- **Work request**:
Reproduce each line below precisely. Drop the pictures.

Data records:
┏━━
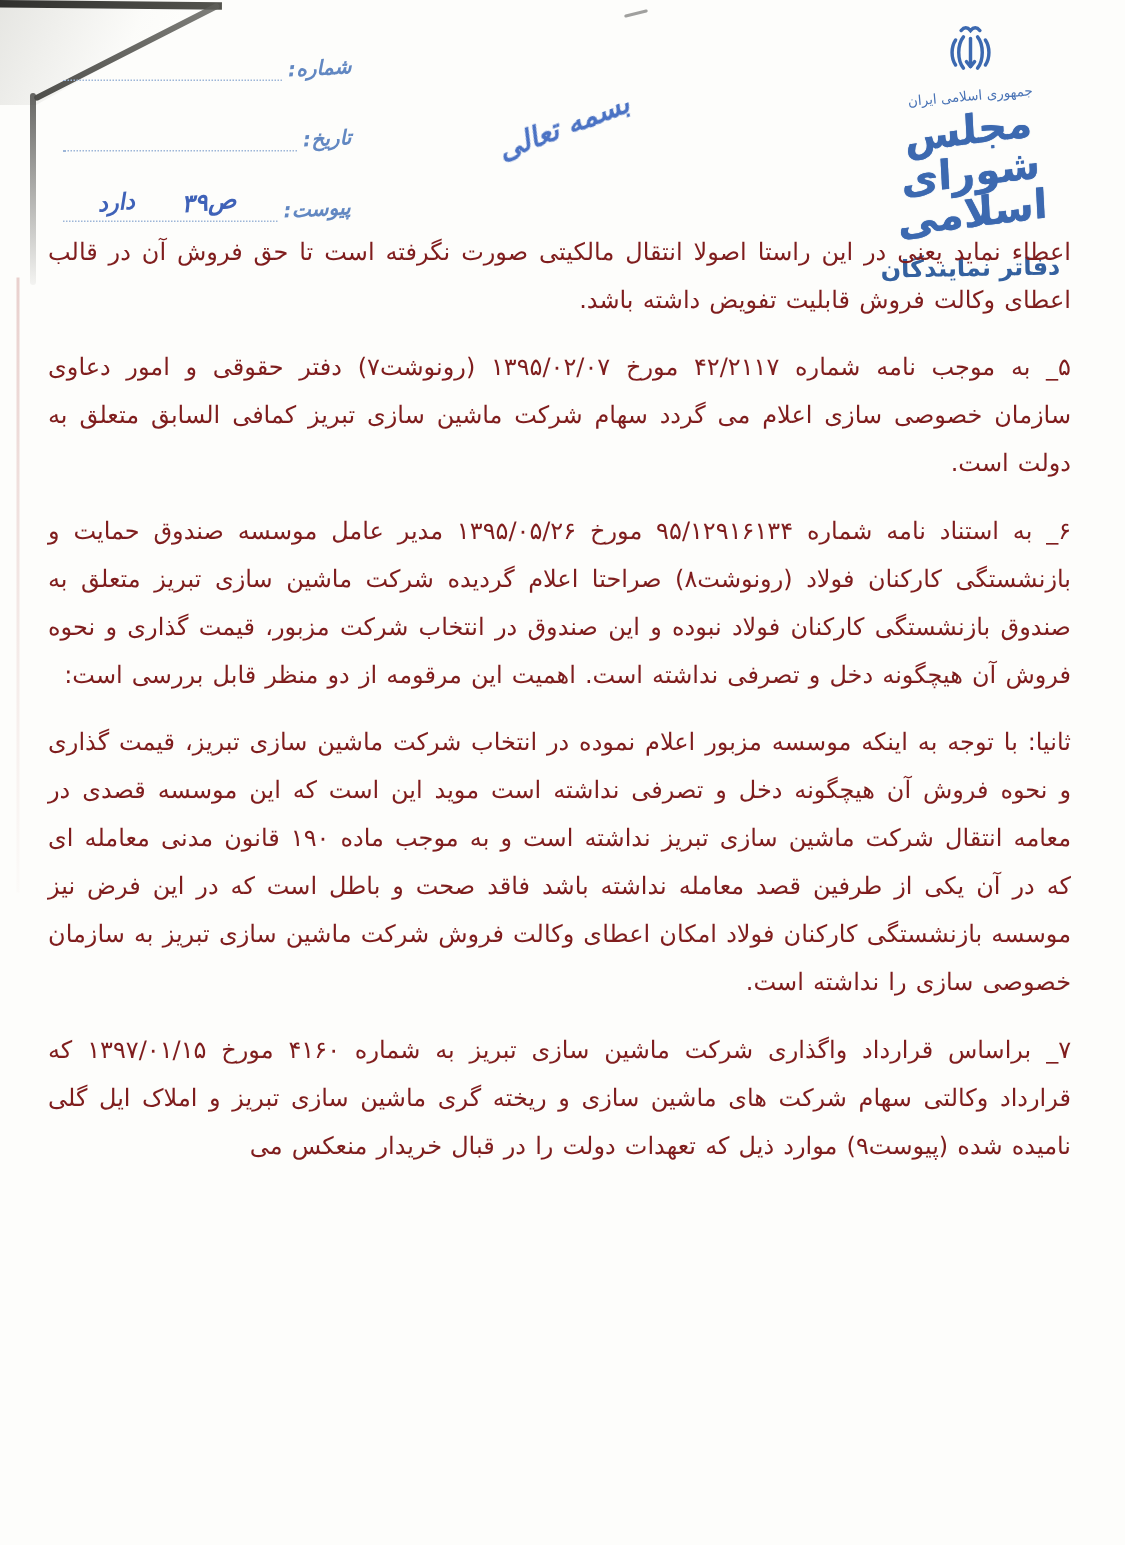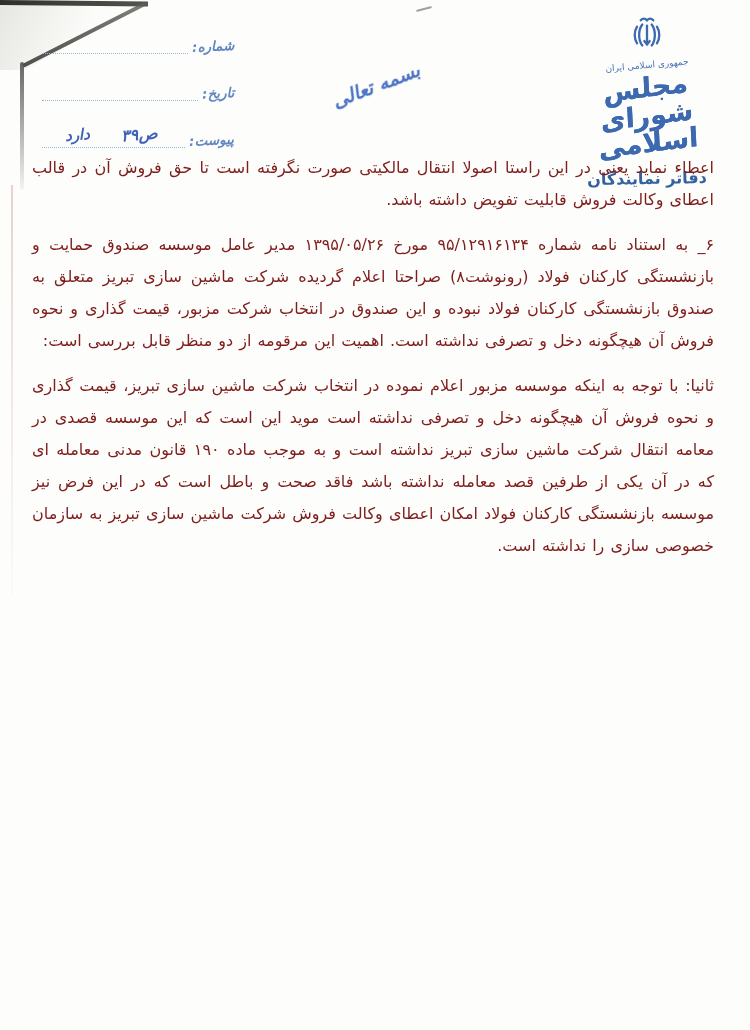--- a/index.html
+++ b/index.html
@@ -160,17 +160,19 @@
       <span class="field-label">پیوست:</span>
       <span class="field-line">
         <span class="hand hand-pages">ص۳۹</span>
         <span class="hand hand-has">دارد</span>
       </span>
     </div>
   </div>
 
   <div class="body-text">
     <p>اعطاء نماید یعنی در این راستا اصولا انتقال مالکیتی صورت نگرفته است تا حق فروش آن در قالب اعطای وکالت فروش قابلیت تفویض داشته باشد.</p>
+    <p>۵_ به موجب نامه شماره ۴۲/۲۱۱۷ مورخ ۱۳۹۵/۰۲/۰۷ (رونوشت۷) دفتر حقوقی و امور دعاوی سازمان خصوصی سازی اعلام می گردد سهام شرکت ماشین سازی تبریز کمافی السابق متعلق به دولت است.</p>
     <p>۶_ به استناد نامه شماره ۹۵/۱۲۹۱۶۱۳۴ مورخ ۱۳۹۵/۰۵/۲۶ مدیر عامل موسسه صندوق حمایت و بازنشستگی کارکنان فولاد (رونوشت۸) صراحتا اعلام گردیده شرکت ماشین سازی تبریز متعلق به صندوق بازنشستگی کارکنان فولاد نبوده و این صندوق در انتخاب شرکت مزبور، قیمت گذاری و نحوه فروش آن هیچگونه دخل و تصرفی نداشته است. اهمیت این مرقومه از دو منظر قابل بررسی است:</p>
     <p>ثانیا: با توجه به اینکه موسسه مزبور اعلام نموده در انتخاب شرکت ماشین سازی تبریز، قیمت گذاری و نحوه فروش آن هیچگونه دخل و تصرفی نداشته است موید این است که این موسسه قصدی در معامه انتقال شرکت ماشین سازی تبریز نداشته است و به موجب ماده ۱۹۰ قانون مدنی معامله ای که در آن یکی از طرفین قصد معامله نداشته باشد فاقد صحت و باطل است که در این فرض نیز موسسه بازنشستگی کارکنان فولاد امکان اعطای وکالت فروش شرکت ماشین سازی تبریز به سازمان خصوصی سازی را نداشته است.</p>
+    <p>۷_ براساس قرارداد واگذاری شرکت ماشین سازی تبریز به شماره ۴۱۶۰ مورخ ۱۳۹۷/۰۱/۱۵ که قرارداد وکالتی سهام شرکت های ماشین سازی و ریخته گری ماشین سازی تبریز و املاک ایل گلی نامیده شده (پیوست۹) موارد ذیل که تعهدات دولت را در قبال خریدار منعکس می</p>
   </div>
 
 </div>
 
 </body></html>

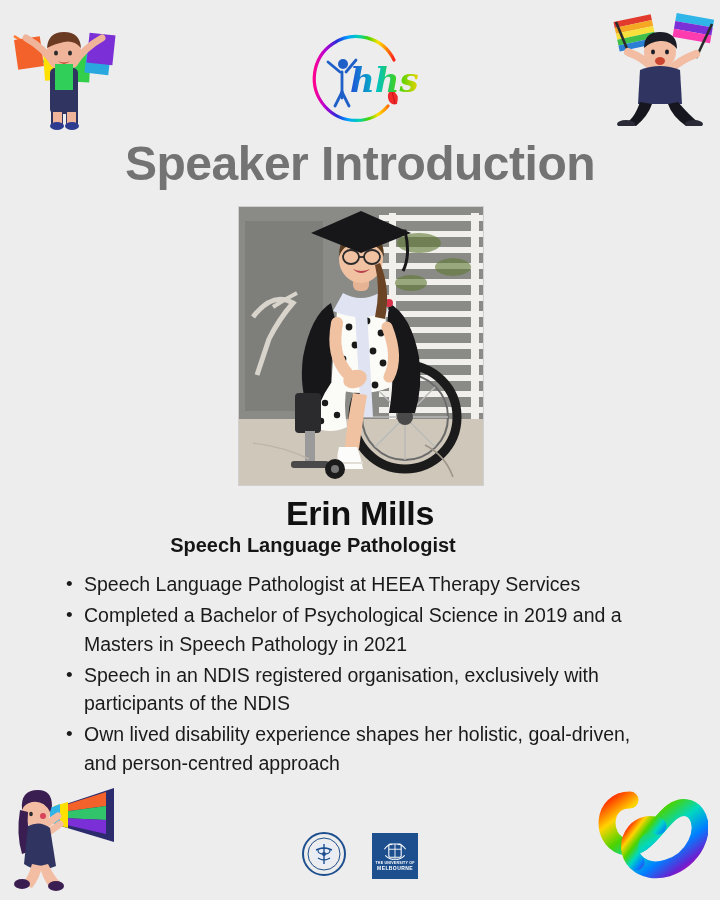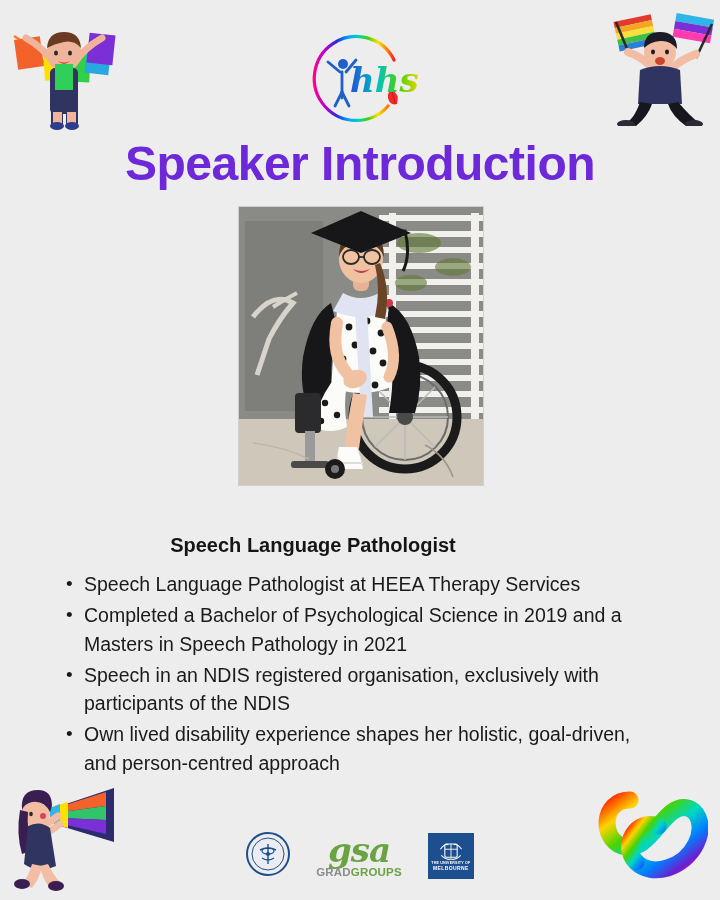--- a/index.html
+++ b/index.html
@@ -41,21 +41,21 @@
   
   .title {
     position: absolute;
     left: 0;
     top: 136px;
     width: 720px;
     text-align: center;
     font-size: 48px;
     font-weight: bold;
     letter-spacing: -0.5px;
-    color: #6d28d9;
+    color: #737373;
     line-height: 1.15;
   }
 
   
   .photo-frame {
     position: absolute;
     left: 238px;
     top: 206px;
     width: 244px;
     height: 278px;
@@ -396,20 +396,21 @@
       <rect x="66" y="224" width="10" height="34" fill="#9a9a9a"></rect>
       <rect x="52" y="254" width="38" height="7" rx="3" fill="#4a4a4a"></rect>
       <circle cx="96" cy="262" r="10" fill="#1b1b1b"></circle>
       <circle cx="96" cy="262" r="4" fill="#777"></circle>
 
       <path d="M186 238 Q206 248 214 270" stroke="#9e968a" stroke-width="1.6" fill="none"></path>
       <path d="M14 236 Q46 240 70 252" stroke="#bdb5a8" stroke-width="1.4" fill="none"></path>
     </svg>
   </div>
 
+  <div class="speaker-name">Erin Mills</div>
   <div class="speaker-role">Speech Language Pathologist</div>
 
   <div class="bullets">
     <div class="bullet">
       <span class="dot">•</span>
       <span class="btext">Speech Language Pathologist at HEEA Therapy Services</span>
     </div>
     <div class="bullet">
       <span class="dot">•</span>
       <span class="btext">Completed a Bachelor of Psychological Science in 2019 and a Masters in Speech Pathology in 2021</span>
@@ -480,24 +481,20 @@
       <svg viewBox="0 0 44 44" width="44" height="44">
         <circle cx="22" cy="22" r="21" fill="none" stroke="#1d4f8f" stroke-width="2"></circle>
         <circle cx="22" cy="22" r="16" fill="none" stroke="#1d4f8f" stroke-width="1"></circle>
         <circle cx="22" cy="22" r="12" fill="#e9eef6"></circle>
         <path d="M22 12 L22 32 M14 18 Q22 14 30 18 M16 26 Q22 30 28 26" stroke="#1d4f8f" stroke-width="1.4" fill="none"></path>
         <ellipse cx="22" cy="19" rx="6" ry="3" fill="none" stroke="#1d4f8f" stroke-width="1.2"></ellipse>
         <circle cx="22" cy="22" r="2" fill="#1d4f8f"></circle>
       </svg>
     </div>
 
-    <div class="gsa-logo">
-      <div class="gsa-script">gsa</div>
-      <div class="gsa-sub"><span class="gsa-grad">GRAD</span><span class="gsa-groups">GROUPS</span></div>
-    </div>
 
     <div class="melb-box">
       <svg viewBox="0 0 34 22" width="30" height="20">
         <rect x="10" y="3" width="14" height="15" rx="1.5" fill="none" stroke="#ffffff" stroke-width="1.2"></rect>
         <path d="M17 3 L17 18 M10 9 L24 9" stroke="#ffffff" stroke-width="1"></path>
         <path d="M5 9 Q10 2 14 4" stroke="#ffffff" stroke-width="1.2" fill="none"></path>
         <path d="M29 9 Q24 2 20 4" stroke="#ffffff" stroke-width="1.2" fill="none"></path>
         <path d="M6 16 Q12 22 17 20 Q22 22 28 16" stroke="#ffffff" stroke-width="1.2" fill="none"></path>
       </svg>
       <div class="melb-cap">THE UNIVERSITY OF</div>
┗━━
- **Result**:
--- a/index.html
+++ b/index.html
@@ -160,17 +160,19 @@
       <span class="field-label">پیوست:</span>
       <span class="field-line">
         <span class="hand hand-pages">ص۳۹</span>
         <span class="hand hand-has">دارد</span>
       </span>
     </div>
   </div>
 
   <div class="body-text">
     <p>اعطاء نماید یعنی در این راستا اصولا انتقال مالکیتی صورت نگرفته است تا حق فروش آن در قالب اعطای وکالت فروش قابلیت تفویض داشته باشد.</p>
+    <p>۵_ به موجب نامه شماره ۴۲/۲۱۱۷ مورخ ۱۳۹۵/۰۲/۰۷ (رونوشت۷) دفتر حقوقی و امور دعاوی سازمان خصوصی سازی اعلام می گردد سهام شرکت ماشین سازی تبریز کمافی السابق متعلق به دولت است.</p>
     <p>۶_ به استناد نامه شماره ۹۵/۱۲۹۱۶۱۳۴ مورخ ۱۳۹۵/۰۵/۲۶ مدیر عامل موسسه صندوق حمایت و بازنشستگی کارکنان فولاد (رونوشت۸) صراحتا اعلام گردیده شرکت ماشین سازی تبریز متعلق به صندوق بازنشستگی کارکنان فولاد نبوده و این صندوق در انتخاب شرکت مزبور، قیمت گذاری و نحوه فروش آن هیچگونه دخل و تصرفی نداشته است. اهمیت این مرقومه از دو منظر قابل بررسی است:</p>
     <p>ثانیا: با توجه به اینکه موسسه مزبور اعلام نموده در انتخاب شرکت ماشین سازی تبریز، قیمت گذاری و نحوه فروش آن هیچگونه دخل و تصرفی نداشته است موید این است که این موسسه قصدی در معامه انتقال شرکت ماشین سازی تبریز نداشته است و به موجب ماده ۱۹۰ قانون مدنی معامله ای که در آن یکی از طرفین قصد معامله نداشته باشد فاقد صحت و باطل است که در این فرض نیز موسسه بازنشستگی کارکنان فولاد امکان اعطای وکالت فروش شرکت ماشین سازی تبریز به سازمان خصوصی سازی را نداشته است.</p>
+    <p>۷_ براساس قرارداد واگذاری شرکت ماشین سازی تبریز به شماره ۴۱۶۰ مورخ ۱۳۹۷/۰۱/۱۵ که قرارداد وکالتی سهام شرکت های ماشین سازی و ریخته گری ماشین سازی تبریز و املاک ایل گلی نامیده شده (پیوست۹) موارد ذیل که تعهدات دولت را در قبال خریدار منعکس می</p>
   </div>
 
 </div>
 
 </body></html>

--- a/index.html
+++ b/index.html
@@ -41,21 +41,21 @@
   
   .title {
     position: absolute;
     left: 0;
     top: 136px;
     width: 720px;
     text-align: center;
     font-size: 48px;
     font-weight: bold;
     letter-spacing: -0.5px;
-    color: #6d28d9;
+    color: #737373;
     line-height: 1.15;
   }
 
   
   .photo-frame {
     position: absolute;
     left: 238px;
     top: 206px;
     width: 244px;
     height: 278px;
@@ -396,20 +396,21 @@
       <rect x="66" y="224" width="10" height="34" fill="#9a9a9a"></rect>
       <rect x="52" y="254" width="38" height="7" rx="3" fill="#4a4a4a"></rect>
       <circle cx="96" cy="262" r="10" fill="#1b1b1b"></circle>
       <circle cx="96" cy="262" r="4" fill="#777"></circle>
 
       <path d="M186 238 Q206 248 214 270" stroke="#9e968a" stroke-width="1.6" fill="none"></path>
       <path d="M14 236 Q46 240 70 252" stroke="#bdb5a8" stroke-width="1.4" fill="none"></path>
     </svg>
   </div>
 
+  <div class="speaker-name">Erin Mills</div>
   <div class="speaker-role">Speech Language Pathologist</div>
 
   <div class="bullets">
     <div class="bullet">
       <span class="dot">•</span>
       <span class="btext">Speech Language Pathologist at HEEA Therapy Services</span>
     </div>
     <div class="bullet">
       <span class="dot">•</span>
       <span class="btext">Completed a Bachelor of Psychological Science in 2019 and a Masters in Speech Pathology in 2021</span>
@@ -480,24 +481,20 @@
       <svg viewBox="0 0 44 44" width="44" height="44">
         <circle cx="22" cy="22" r="21" fill="none" stroke="#1d4f8f" stroke-width="2"></circle>
         <circle cx="22" cy="22" r="16" fill="none" stroke="#1d4f8f" stroke-width="1"></circle>
         <circle cx="22" cy="22" r="12" fill="#e9eef6"></circle>
         <path d="M22 12 L22 32 M14 18 Q22 14 30 18 M16 26 Q22 30 28 26" stroke="#1d4f8f" stroke-width="1.4" fill="none"></path>
         <ellipse cx="22" cy="19" rx="6" ry="3" fill="none" stroke="#1d4f8f" stroke-width="1.2"></ellipse>
         <circle cx="22" cy="22" r="2" fill="#1d4f8f"></circle>
       </svg>
     </div>
 
-    <div class="gsa-logo">
-      <div class="gsa-script">gsa</div>
-      <div class="gsa-sub"><span class="gsa-grad">GRAD</span><span class="gsa-groups">GROUPS</span></div>
-    </div>
 
     <div class="melb-box">
       <svg viewBox="0 0 34 22" width="30" height="20">
         <rect x="10" y="3" width="14" height="15" rx="1.5" fill="none" stroke="#ffffff" stroke-width="1.2"></rect>
         <path d="M17 3 L17 18 M10 9 L24 9" stroke="#ffffff" stroke-width="1"></path>
         <path d="M5 9 Q10 2 14 4" stroke="#ffffff" stroke-width="1.2" fill="none"></path>
         <path d="M29 9 Q24 2 20 4" stroke="#ffffff" stroke-width="1.2" fill="none"></path>
         <path d="M6 16 Q12 22 17 20 Q22 22 28 16" stroke="#ffffff" stroke-width="1.2" fill="none"></path>
       </svg>
       <div class="melb-cap">THE UNIVERSITY OF</div>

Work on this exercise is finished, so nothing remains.